The concrete-walled room had not seen daylight in eighty years. Its only visitors were the occasional mouse or dung beetle which died of thirst or hunger shortly after happening along. There was a growing collection of the bones and husks of such spread around in little dried piles. The room’s furnishings-which consisted of little more than a small card table and a turn-of-the-century rocking chair-had been perfectly preserved in the dry, North Texas climate, and the room’s only permanent occupant, seated in the rocking chair, grinned vacantly in the dark, waiting to greet the first interloper to come along.

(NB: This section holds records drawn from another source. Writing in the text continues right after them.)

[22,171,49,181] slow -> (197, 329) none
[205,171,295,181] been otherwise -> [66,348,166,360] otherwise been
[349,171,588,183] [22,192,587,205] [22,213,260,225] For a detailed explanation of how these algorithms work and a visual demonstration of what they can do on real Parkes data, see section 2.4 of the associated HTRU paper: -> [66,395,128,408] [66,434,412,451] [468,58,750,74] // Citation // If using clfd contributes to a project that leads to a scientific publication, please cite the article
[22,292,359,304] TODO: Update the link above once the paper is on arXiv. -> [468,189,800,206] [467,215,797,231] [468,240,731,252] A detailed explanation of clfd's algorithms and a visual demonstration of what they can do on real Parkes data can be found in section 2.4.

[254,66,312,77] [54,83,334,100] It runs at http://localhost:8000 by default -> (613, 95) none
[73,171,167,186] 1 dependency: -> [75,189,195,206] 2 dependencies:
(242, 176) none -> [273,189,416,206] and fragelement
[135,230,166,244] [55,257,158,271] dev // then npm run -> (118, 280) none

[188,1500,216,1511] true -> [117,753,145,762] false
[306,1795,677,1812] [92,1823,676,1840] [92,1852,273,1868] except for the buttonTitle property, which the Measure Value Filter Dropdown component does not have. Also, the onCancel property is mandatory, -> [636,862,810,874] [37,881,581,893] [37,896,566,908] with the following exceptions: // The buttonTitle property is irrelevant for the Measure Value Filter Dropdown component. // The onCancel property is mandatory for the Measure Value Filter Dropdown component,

The occupant was a skeleton, little more than fine clothing over crumbling, desiccated flesh and protruding bone. Had the skeleton still retained its meat and had blood still coursed through its now empty spaces, it would have been surprised at the sudden present that shushed through the inky blackness overhead and landed on its lap, cracking its pelvis and sending decades of dust flying.
The present, a leather physician’s bag, itself an antique, was partially open. The bag landed upside down and its contents spilled out onto the dust-laden trousers and slapped down onto the concrete floor with a dull thud.
Perhaps if the occupant still had eyes with which to see and a light to see by, it would have seen the denominations of the bills in each deck of a hundred, and perhaps after a lifetime spent in earnest chasing after just such, it would have grinned even wider, if old corpses could.
Instead it accepted the gift from above silently and began again to mark time in the dark as it had done for decades.
Outside, above, lightning flashed and thunder boomed.
Inside, the dust that had for a brief moment stirred, slowly settled back down.